Ron: Absolutely. RiskThinking.AI focuses on the concept of “future data.” Imagine consulting a thousand scientists, each with unique models and assumptions. While no single model is entirely accurate, together, they form a valuable ensemble of possibilities. When pilots chart flight plans, they anticipate turbulence and adjust mid-flight. Similarly, we must treat climate projections as dynamic, adapting as new information emerges. Our approach emphasizes preparing for uncertainty rather than relying on rigid scenarios.
Challenges in Climate Data and Physical Risk Assessment
Paul: What are the pain points organizations face when using climate data effectively?
Ron: The first major challenge is understanding the physical nature of the assets being assessed. Banks often lack detailed data about the physical infrastructure of their counterparties, which impedes accurate risk pricing. Secondly, representing climate futures requires viewing data as probability distributions rather than fixed numbers. This involves modeling location-specific hazards—such as sea-level rise or heat waves—over time. Without this detailed, stochastic perspective, many financial decisions are based on incomplete information.

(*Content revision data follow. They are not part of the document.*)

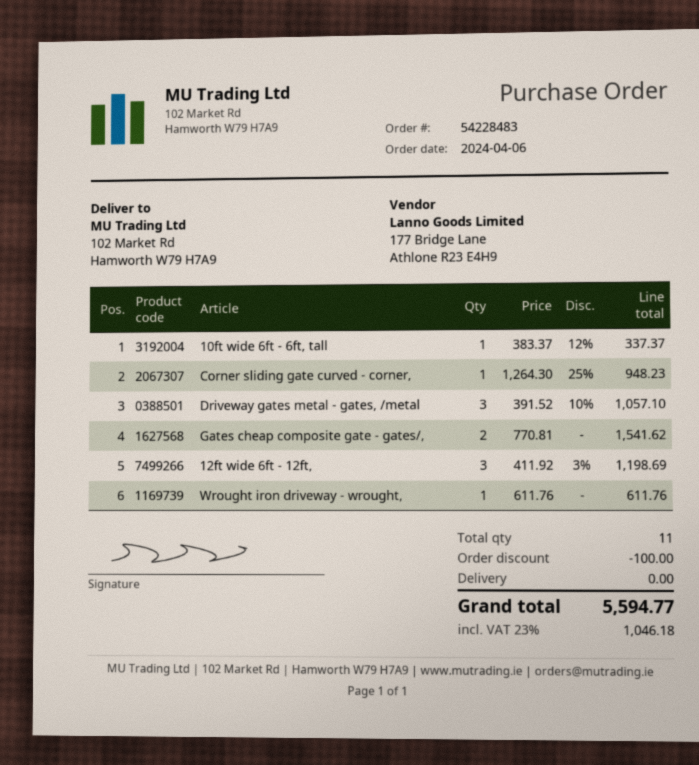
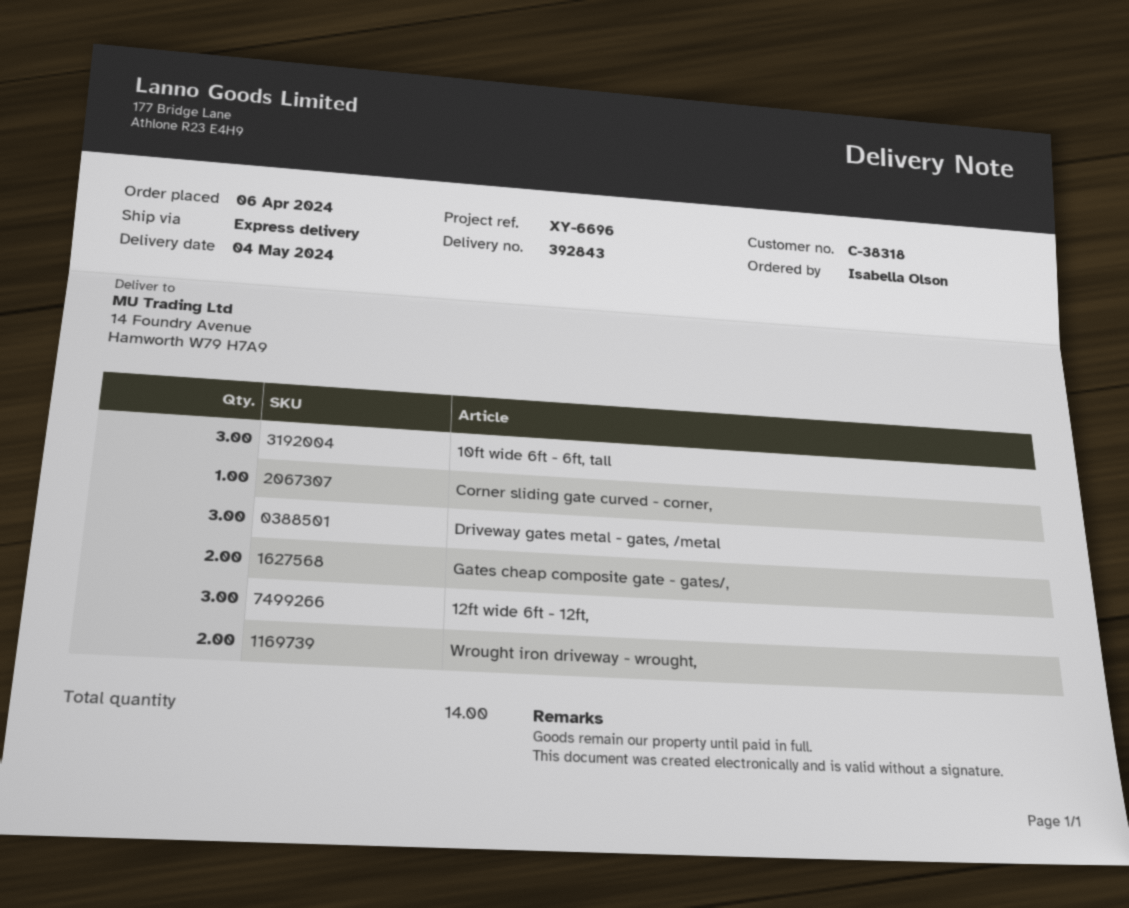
ship to: 102 Market Rd, Hamworth W79 H7A9 -> 14 Foundry Avenue, Hamworth W79 H7A9
10ft wide 6ft - 6ft, tall: 1 -> 3
Wrought iron driveway - wrought,: 1 -> 2
total quantity: 11 -> 14

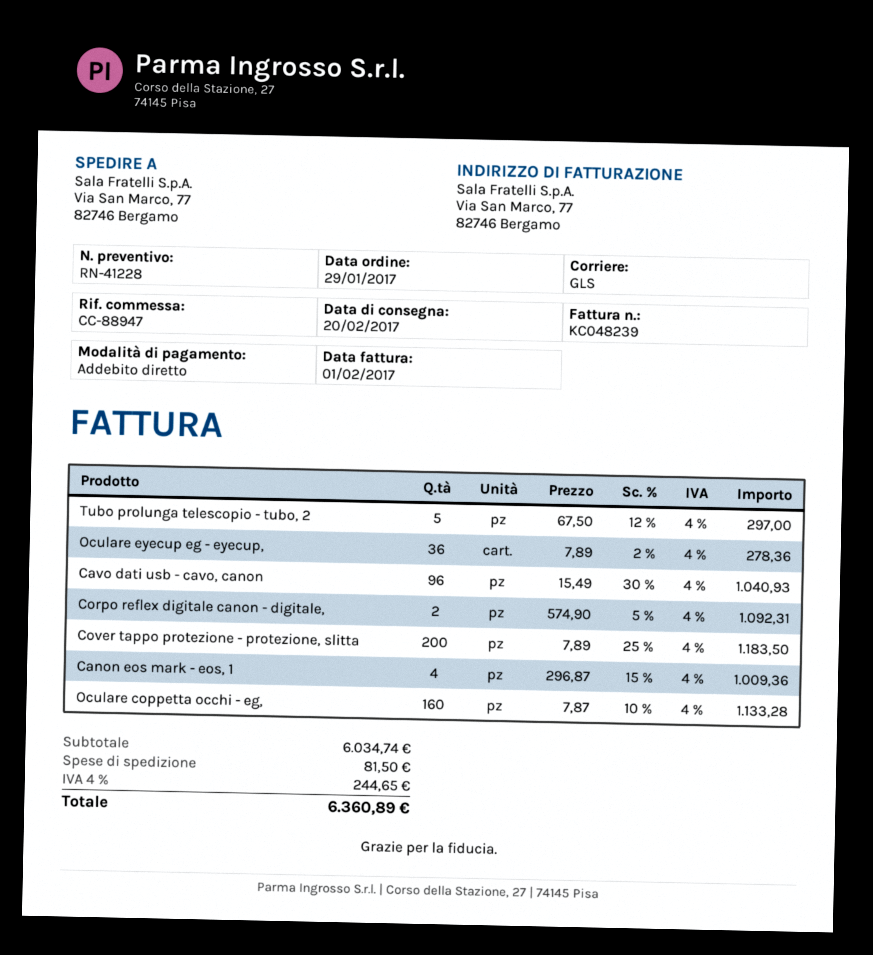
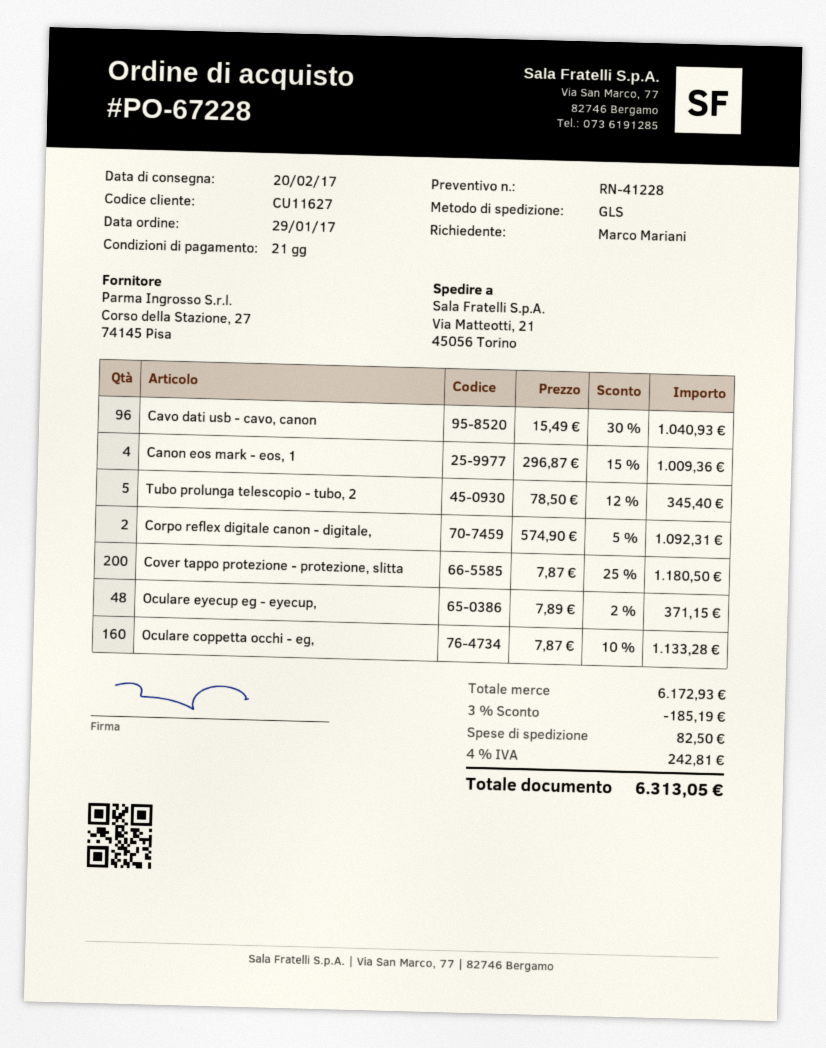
ship to: Via San Marco, 77, 82746 Bergamo -> Via Matteotti, 21, 45056 Torino
Tubo prolunga telescopio - tubo, 2: 5 x 67.50 - 12% = 297.00 -> 5 x 78.50 - 12% = 345.40
Oculare eyecup eg - eyecup,: 36 x 7.89 - 2% = 278.36 -> 48 x 7.89 - 2% = 371.15
Cover tappo protezione - protezione, slitta: 200 x 7.89 - 25% = 1183.50 -> 200 x 7.87 - 25% = 1180.50
subtotal: 6034.74 -> 6172.93
discount: none -> 3% = 185.19
shipping: 81.50 -> 82.50
tax: 4% = 244.65 -> 4% = 242.81
total: 6360.89 -> 6313.05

Stochastic Modeling vs. Deterministic Approaches
Paul: Do you see regulators and industries improving in their understanding and integration of stochastic models?

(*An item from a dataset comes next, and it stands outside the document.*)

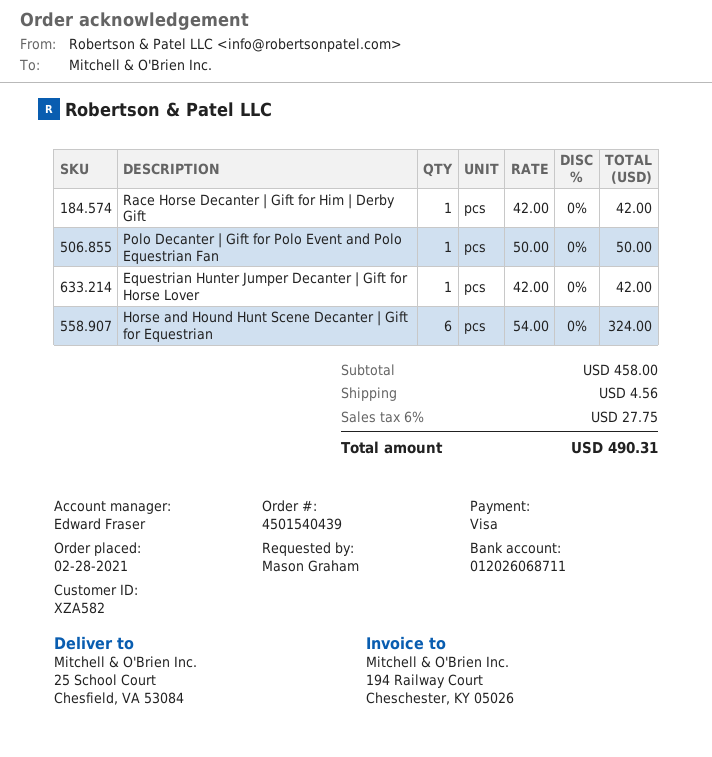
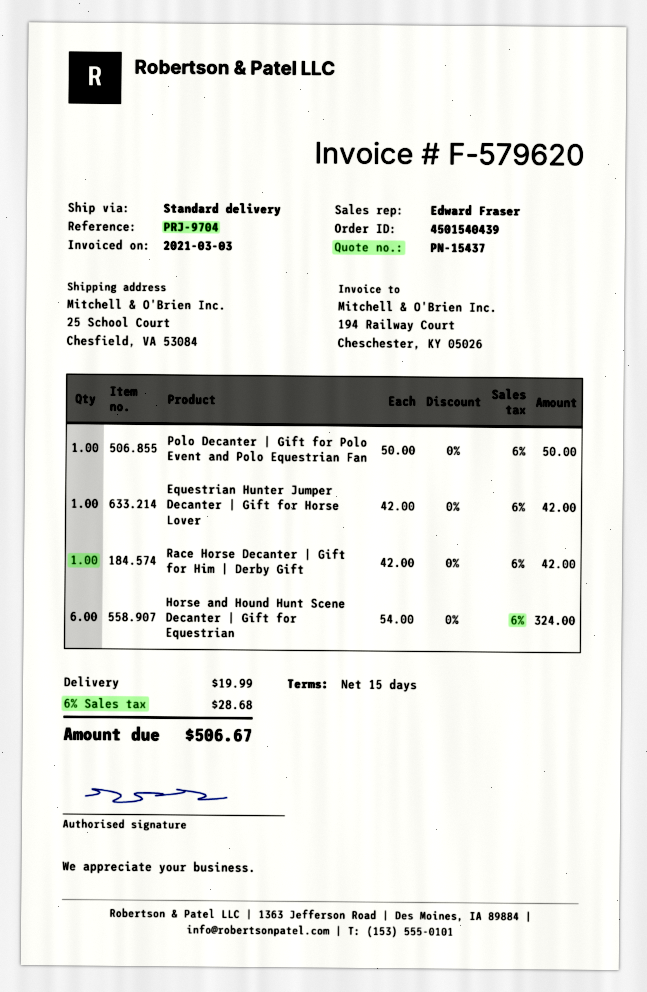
shipping: 4.56 -> 19.99
tax: 6% = 27.75 -> 6% = 28.68
total: 490.31 -> 506.67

Ron: Regulators and insurers are recognizing the limitations of traditional deterministic models. However, many lack the mathematical expertise to handle radical uncertainty. While some, like regulators in Canada, are taking steps to understand and implement these methods, the transition is slow. The insurance industry, deeply rooted in backward-looking data, is beginning to explore stochastic approaches but struggles with access to advanced technology.
Mark-to-Market Pricing and Climate Risk Integration
Paul: Will we ever achieve a mark-to-market pricing system that inherently includes climate risk?
Ron: Yes, we can and will. For example, pricing loans currently ignores the potential impact of climate change on collateral values. By integrating stochastic data into these calculations—like stress-testing physical assets—we can refine loan pricing to reflect true climate risks. This is already underway in collaboration with regulators and some financial institutions.
Tools and Resources for Understanding Climate Risks
Paul: Where can our listeners learn more about your work and explore these concepts?
Ron: Our website, RiskThinking.AI, offers resources and a free tool where users can explore climate impacts under various scenarios. For instance, you can compare companies’ climate risks or analyze stochastic flooding data. We also share insights on LinkedIn and encourage direct outreach via Climate@RiskThinking.ai. We’re happy to engage with anyone interested in these discussions.
Closing Thoughts
Paul: Thank you, Dr. Dembo, for sharing your insights. It’s been a pleasure having you on the Sustainable Finance Podcast. To our listeners, stay tuned for more conversations on this evolving field.
Ron: Thank you, Paul. I look forward to continuing the dialogue.